Front-end code edit data:
───
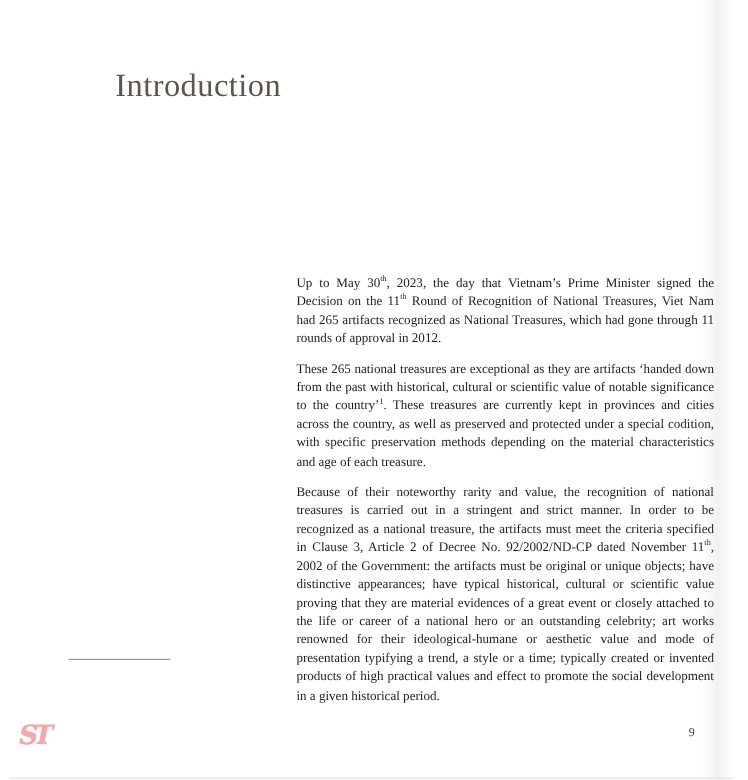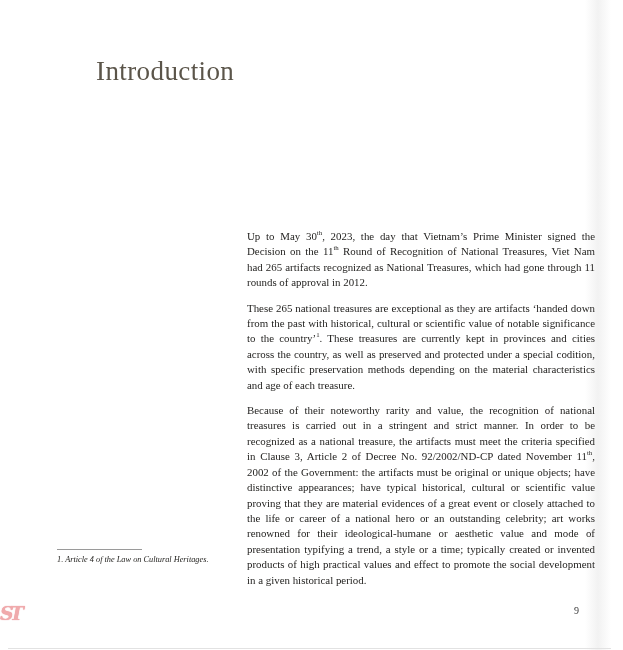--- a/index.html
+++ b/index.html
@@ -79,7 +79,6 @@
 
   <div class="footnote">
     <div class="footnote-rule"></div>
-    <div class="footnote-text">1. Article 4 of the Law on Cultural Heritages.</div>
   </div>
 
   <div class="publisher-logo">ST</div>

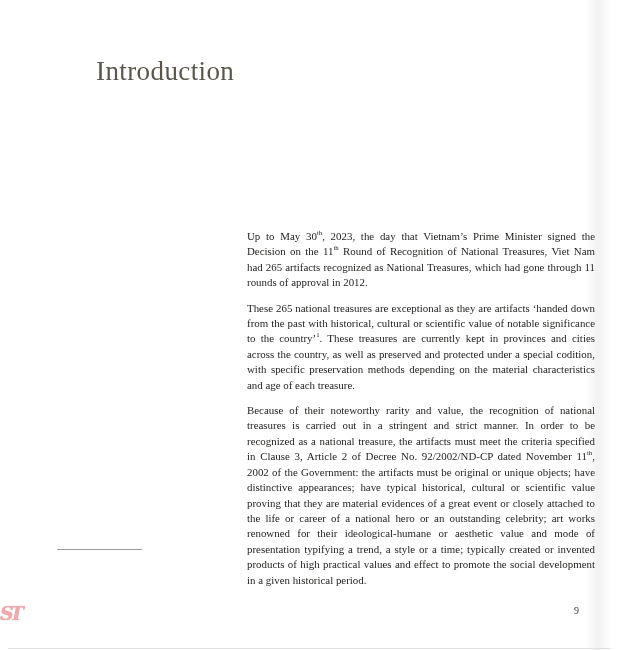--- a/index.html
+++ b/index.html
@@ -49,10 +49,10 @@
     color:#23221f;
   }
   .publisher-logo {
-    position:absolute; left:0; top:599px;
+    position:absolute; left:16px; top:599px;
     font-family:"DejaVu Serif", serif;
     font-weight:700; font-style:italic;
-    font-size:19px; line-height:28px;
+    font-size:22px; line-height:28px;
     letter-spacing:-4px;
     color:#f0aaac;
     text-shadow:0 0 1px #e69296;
───
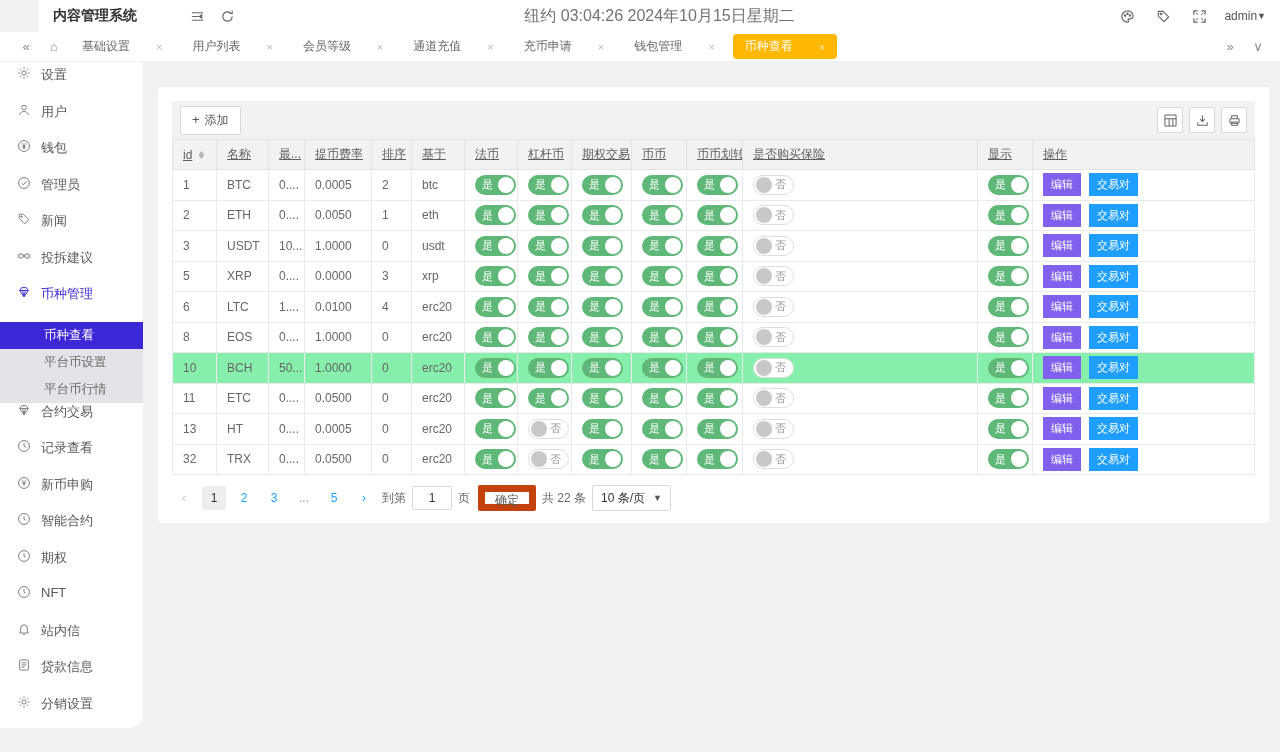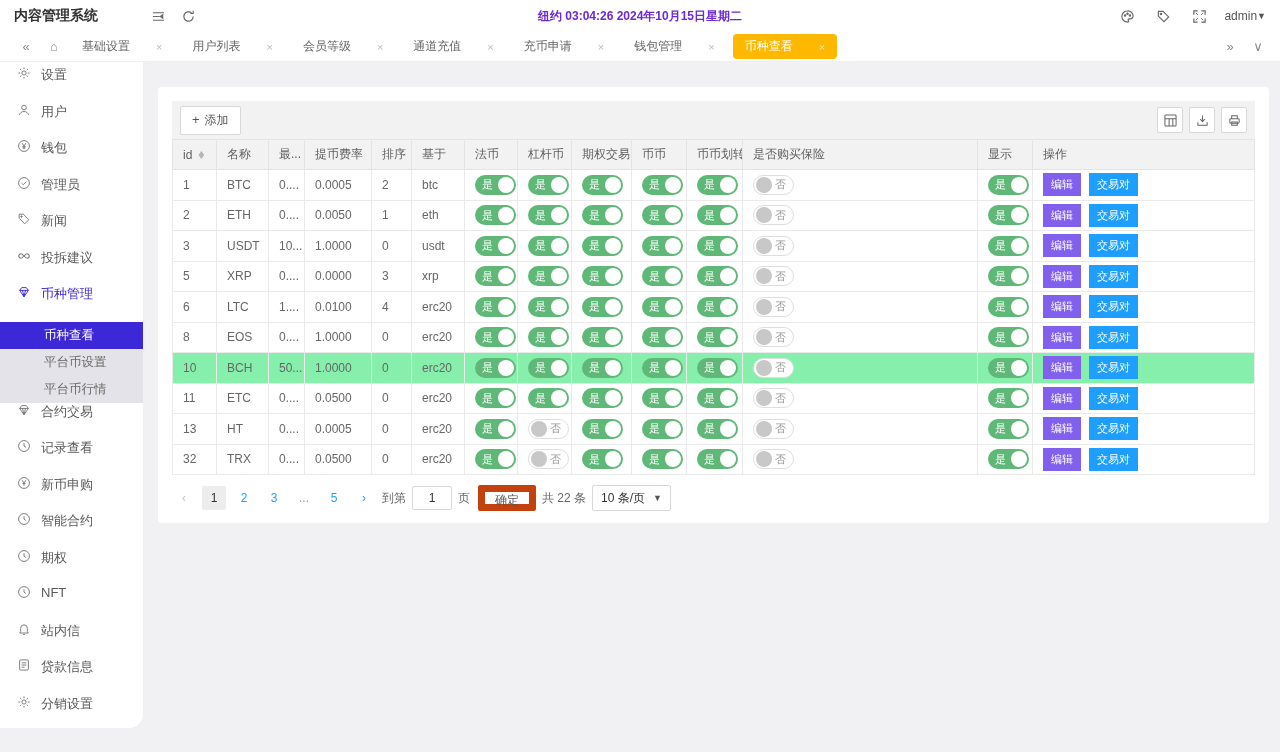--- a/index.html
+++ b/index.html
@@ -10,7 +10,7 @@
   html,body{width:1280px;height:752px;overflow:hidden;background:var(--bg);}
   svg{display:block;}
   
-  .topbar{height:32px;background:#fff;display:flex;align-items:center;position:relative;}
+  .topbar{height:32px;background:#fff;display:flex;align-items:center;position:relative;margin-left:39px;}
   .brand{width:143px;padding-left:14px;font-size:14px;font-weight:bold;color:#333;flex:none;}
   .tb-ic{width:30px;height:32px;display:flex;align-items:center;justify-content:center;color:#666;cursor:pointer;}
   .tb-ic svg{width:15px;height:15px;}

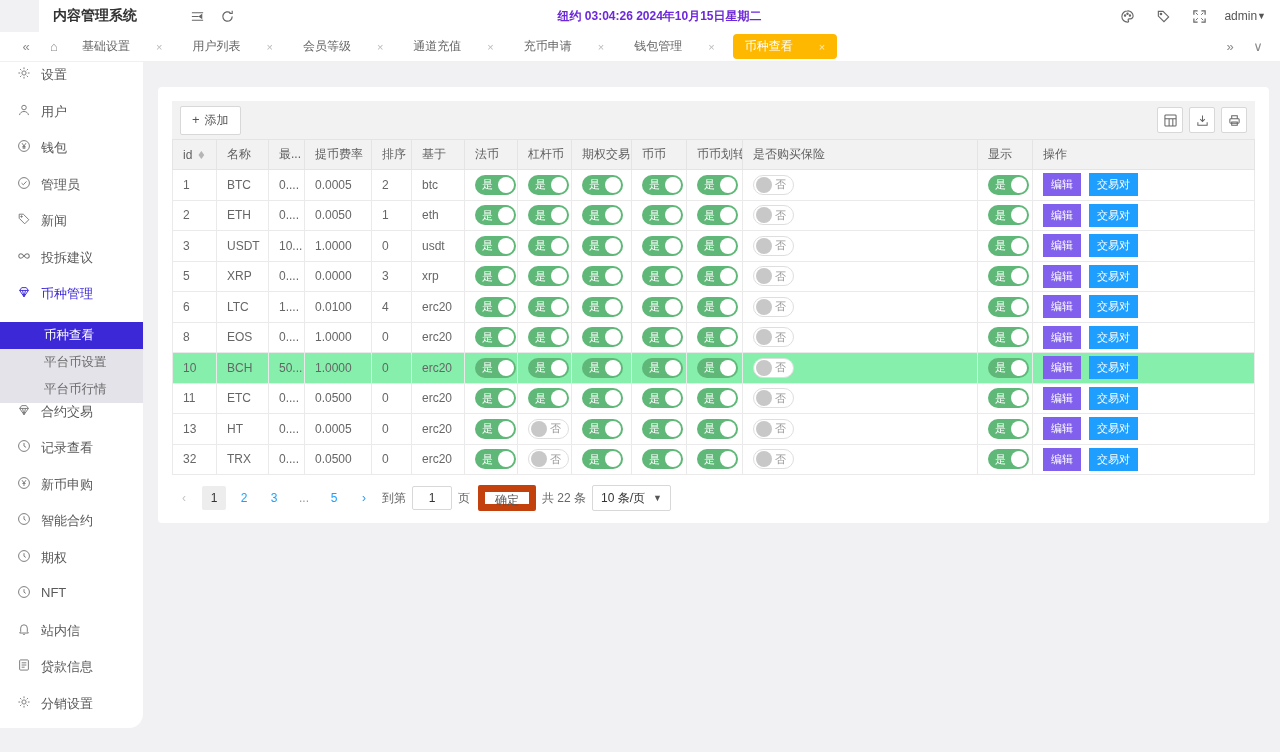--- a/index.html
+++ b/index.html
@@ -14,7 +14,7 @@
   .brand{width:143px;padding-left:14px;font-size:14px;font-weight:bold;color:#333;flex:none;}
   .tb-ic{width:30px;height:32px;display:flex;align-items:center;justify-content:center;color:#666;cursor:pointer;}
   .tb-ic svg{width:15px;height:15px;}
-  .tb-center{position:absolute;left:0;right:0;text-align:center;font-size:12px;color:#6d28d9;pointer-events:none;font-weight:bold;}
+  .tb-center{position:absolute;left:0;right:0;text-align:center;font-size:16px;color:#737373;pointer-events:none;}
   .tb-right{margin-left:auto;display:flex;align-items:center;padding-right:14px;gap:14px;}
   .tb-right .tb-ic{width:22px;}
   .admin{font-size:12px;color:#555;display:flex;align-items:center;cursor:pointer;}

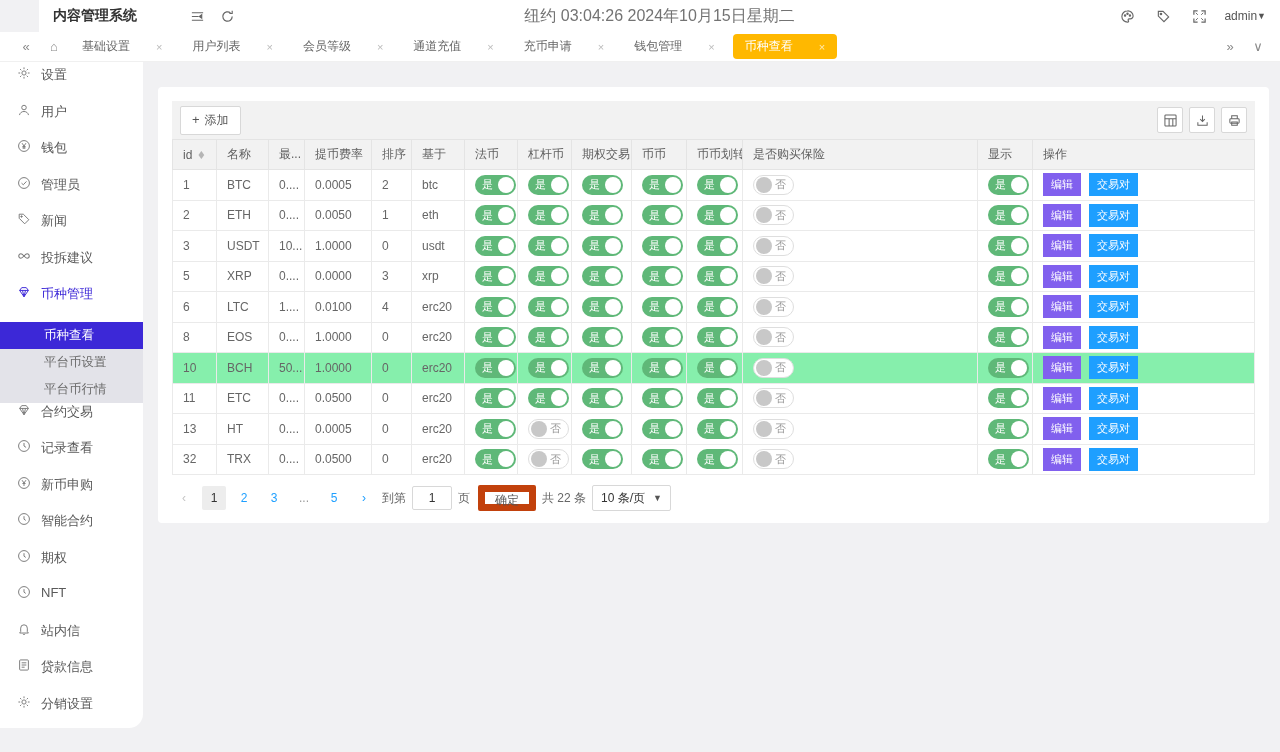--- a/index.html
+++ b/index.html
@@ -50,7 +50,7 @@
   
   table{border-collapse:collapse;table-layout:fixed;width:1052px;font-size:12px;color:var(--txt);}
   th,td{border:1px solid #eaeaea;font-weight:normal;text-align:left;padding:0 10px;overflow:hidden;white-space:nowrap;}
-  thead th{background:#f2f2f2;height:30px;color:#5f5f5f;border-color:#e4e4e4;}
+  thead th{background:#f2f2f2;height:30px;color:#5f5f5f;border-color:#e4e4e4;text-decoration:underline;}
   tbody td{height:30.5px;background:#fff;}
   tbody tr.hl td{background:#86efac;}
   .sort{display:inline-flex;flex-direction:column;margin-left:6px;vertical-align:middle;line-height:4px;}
───
• _PROBLEM STATEMENT_: Work out how many lines in the records contain the word "thead", and give that number by itself.

• _PROBLEM SOLUTION_: 2